Is this how (a few) students trick ad-coms to get into top colleges?

I did a post on WSO recently about how banks were trying to attract millennials by providing student debt programs. A part of the comment section was on how Wall Street was still enamoured with the Ivy League and similar colleges.

But the trait of looking at this institutions as a gate-pass to a brighter future trickles down to even high school students across countries. This article in The Economist details how an entire industry in China is thriving by feeding off the frenzy and ambition of getting into top schools in the US. The 'clever' ones' have figured out that volunteering activities act as a brownie point on the CV and the 'clever and rich' ones' are paying for such experiences!

A Beijing school official told me about a boy from north-eastern China whose father flew him in a private plane to Tibet – for just a day – to make a video of him aiding poor minorities.

Closer home, this article on NYT shows how people are making their steps to game the system and trick the ad-com.
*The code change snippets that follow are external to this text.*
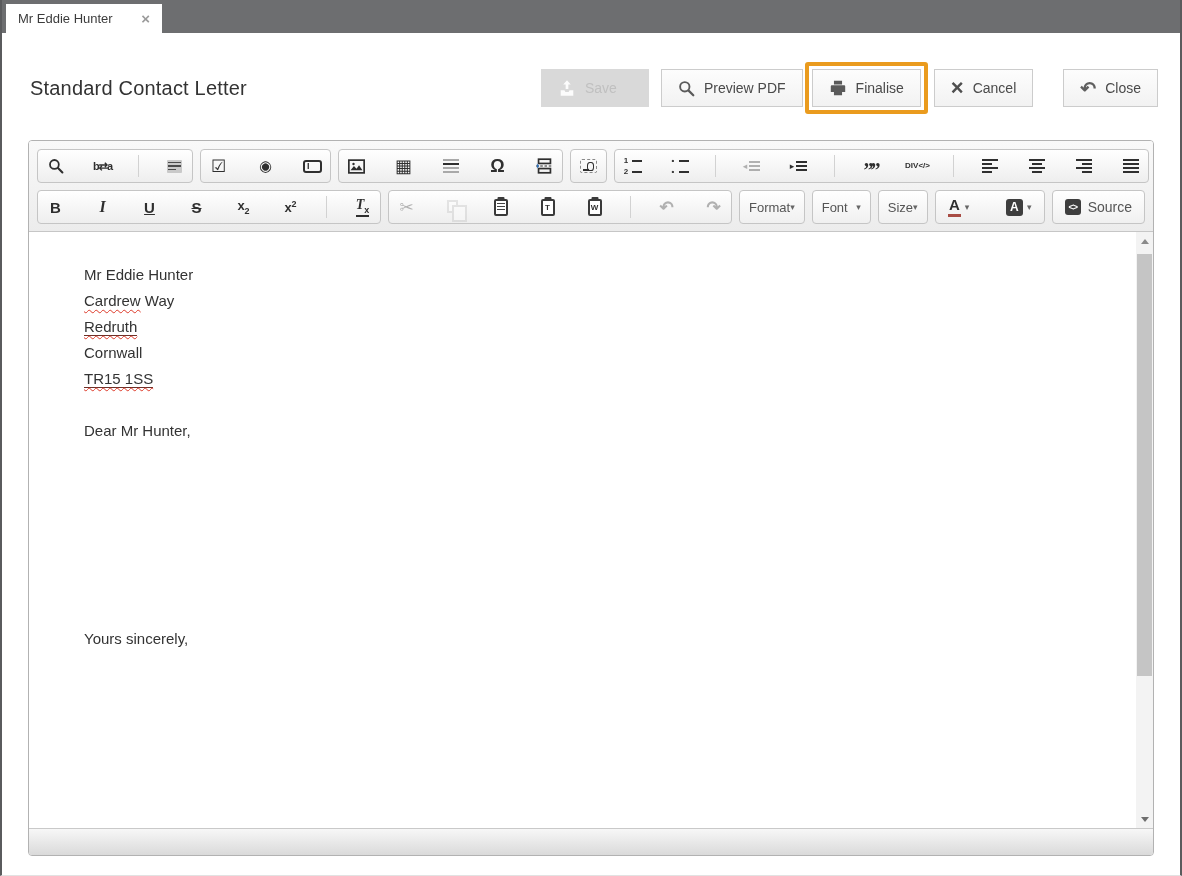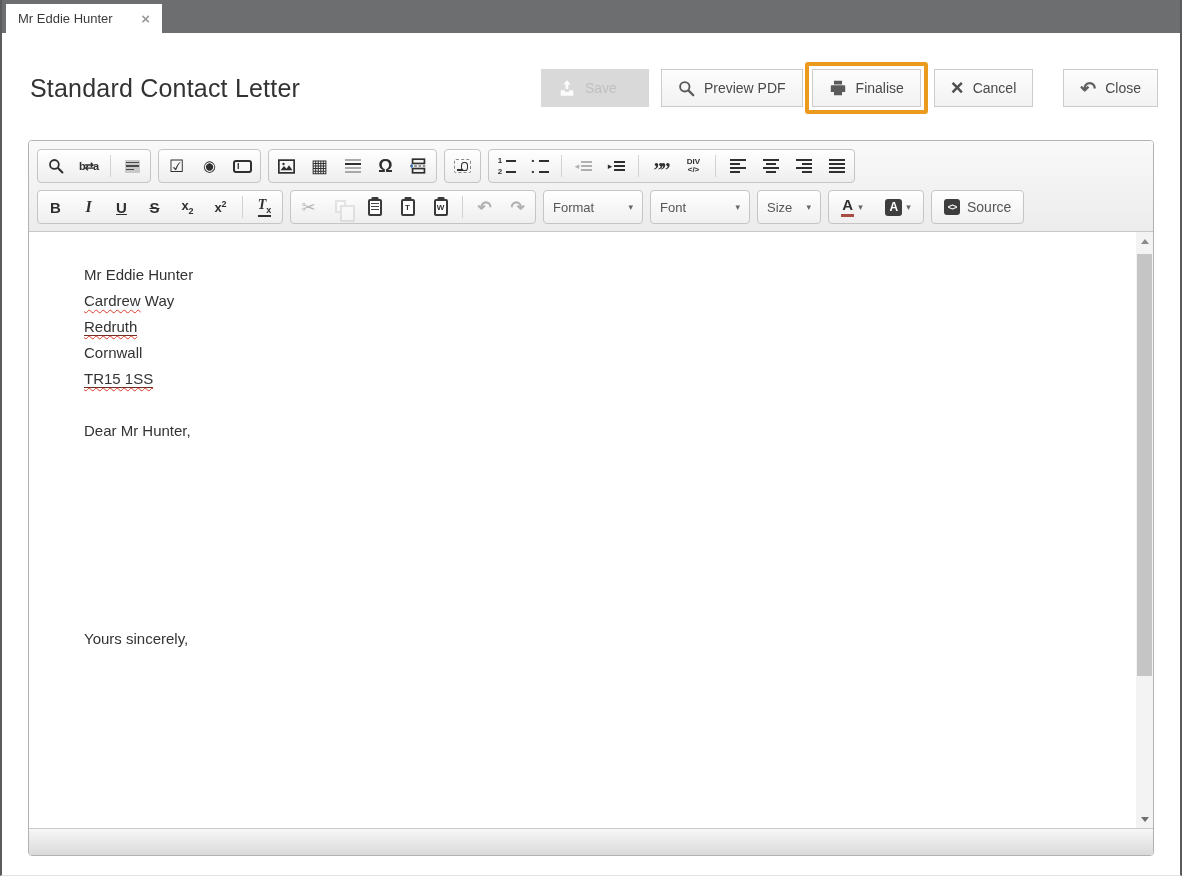--- a/index.html
+++ b/index.html
@@ -17,7 +17,7 @@
   .tab-close{margin-left:auto;color:#9b9b9b;font-weight:bold;font-size:15px;line-height:1;cursor:pointer}
   
   .hdr{display:flex;align-items:center;padding:29px 22px 26px 28px}
-  .hdr h1{font-size:25px;font-weight:400;color:#333;margin:0;letter-spacing:.2px}
+  .hdr h1{font-size:20px;font-weight:400;color:#333;margin:0;letter-spacing:.2px}
   .actions{margin-left:auto;display:flex;align-items:center}
   .btn{height:38px;display:inline-flex;align-items:center;gap:9px;padding:0 16px;background:linear-gradient(#fdfdfd,#f2f2f2);border:1px solid #ccc;font-size:14px;color:#4a4a4a;font-family:inherit;cursor:pointer}
   .btn-save{background:#d9d9d9;border-color:#d9d9d9;color:#c0c0c0;width:108px;margin-right:12px}

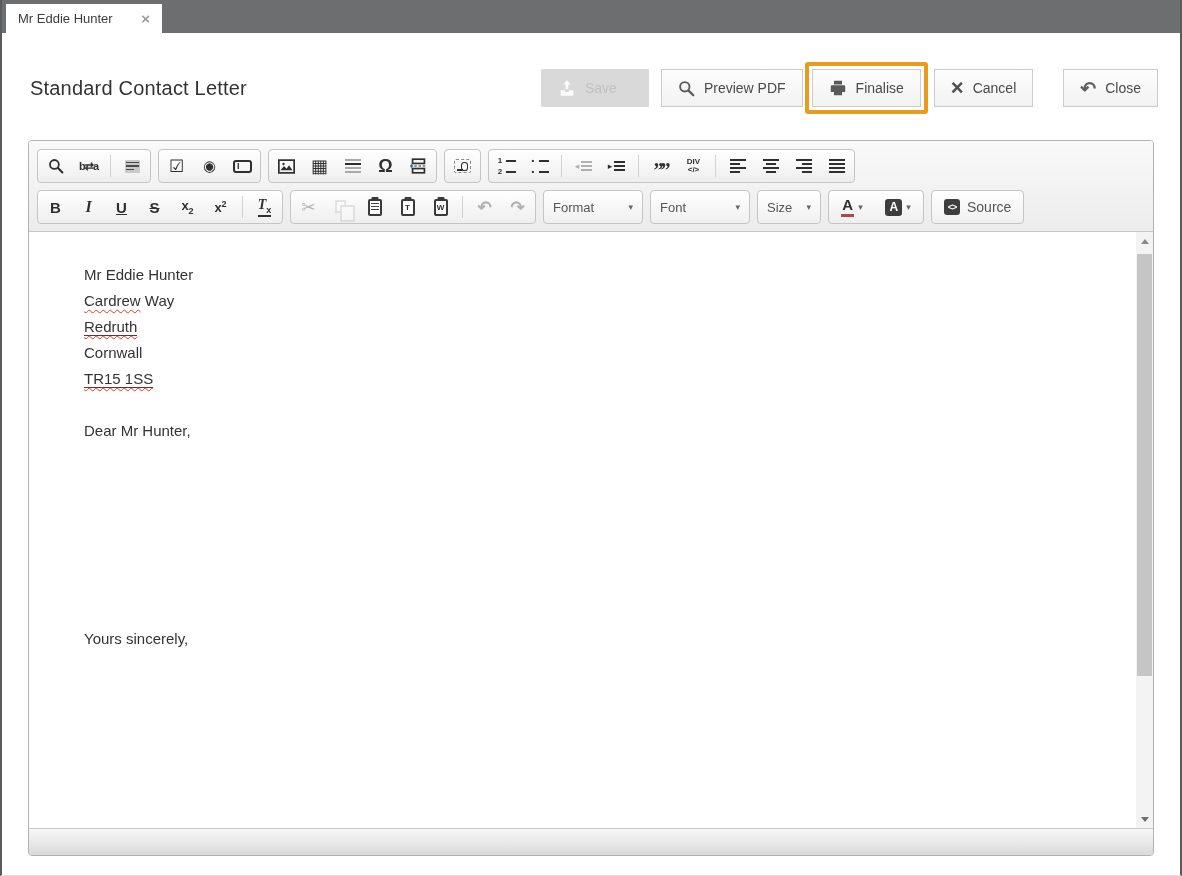--- a/index.html
+++ b/index.html
@@ -32,7 +32,7 @@
   .toolbar{background:linear-gradient(#f9f9f9,#ececec);padding:7px 8px 6px;border-bottom:1px solid #c6c6c6}
   .trow{display:flex;gap:7px;height:36px;align-items:center}
   .trow.first{margin-bottom:5px}
-  .grp{display:inline-flex;align-items:center;gap:4px;padding:0 3px;height:34px;background:linear-gradient(#ffffff,#eeeeee);border:1px solid #c5c5c5;border-radius:4px}
+  .grp{display:inline-flex;align-items:center;gap:18px;padding:0 3px;height:34px;background:linear-gradient(#ffffff,#eeeeee);border:1px solid #c5c5c5;border-radius:4px}
   .tb{width:29px;height:29px;display:inline-flex;align-items:center;justify-content:center;color:#2f2f2f;cursor:pointer;position:relative}
   .sep{width:1px;height:22px;background:#d2d2d2;margin:0 3px}
   .dis{opacity:.35}

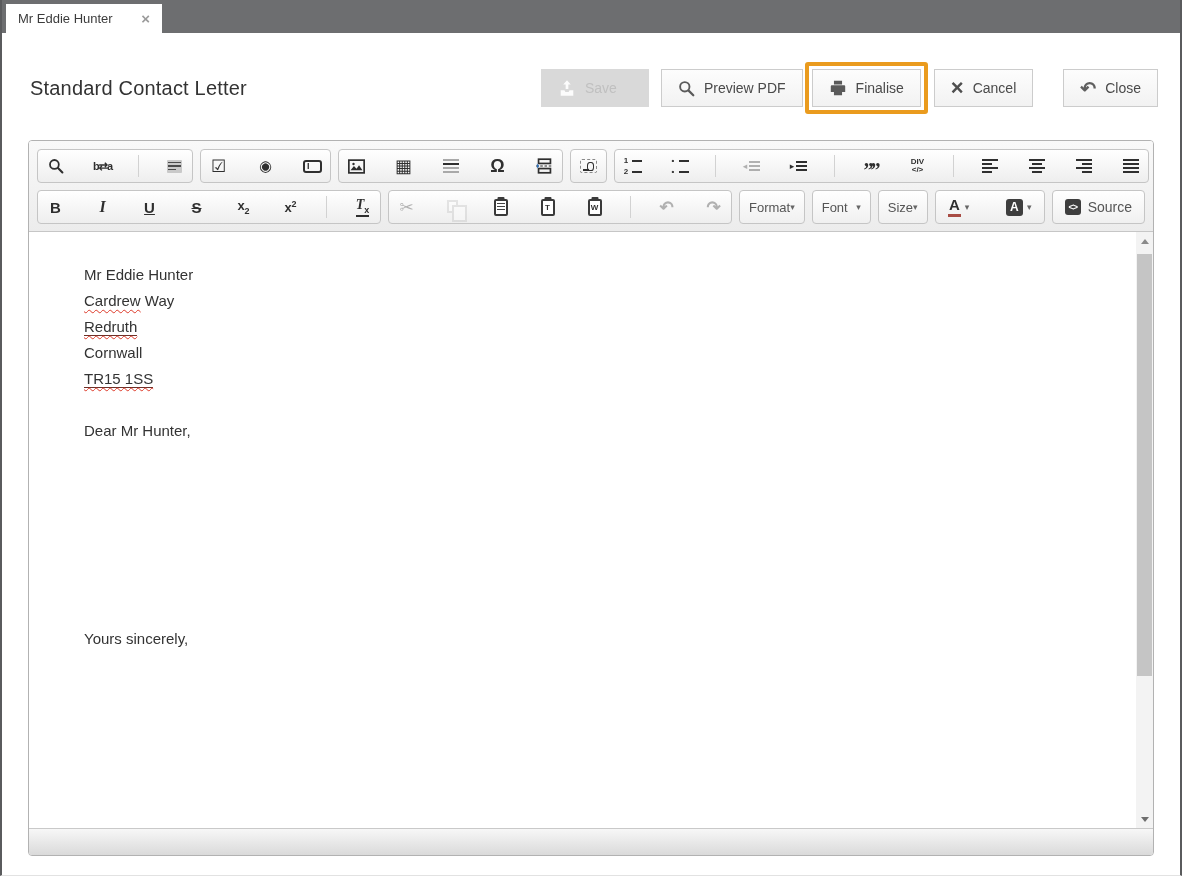--- a/index.html
+++ b/index.html
@@ -55,7 +55,7 @@
   .g-radio{font-size:15px}
   .g-table{font-size:18px;line-height:1}
   .g-quote{font-family:"Liberation Serif",serif;font-weight:bold;font-size:20px;letter-spacing:-3px;line-height:.5;margin-top:8px}
-  .g-div{display:flex;flex-direction:column;align-items:center;line-height:1}
+  .g-div{display:flex;flex-direction:row;align-items:center;line-height:1}
   .g-div b{font-size:8px}.g-div i{font-size:8px;font-style:normal;font-weight:bold}
   .g-cut{font-size:17px}
   .g-undo{font-size:17px;font-weight:600}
Though it mentions that experts are able to look through it, one can only wonder as to how our obsession with education and brand name of colleges have brought us to this level.

Richard Weissbourd, a child psychologist and Harvard lecturer who has studied the admissions process in the interest of reforming it, recalled speaking with wealthy parents who had bought an orphanage in Botswana so their children could have a project to write and talk about.

What do you think guys? Is it just something that we have to accept or is there a way to deter/educate (not the ivy way though) such people?

P.S: I am sure that we would all agree on the fact that there are people who put their efforts into community service and volunteering activities out of genuine interest and passion. This is specifically about those saints who transform into Mandela, Teresa and Gandhi just a couple of months before the admission deadlines.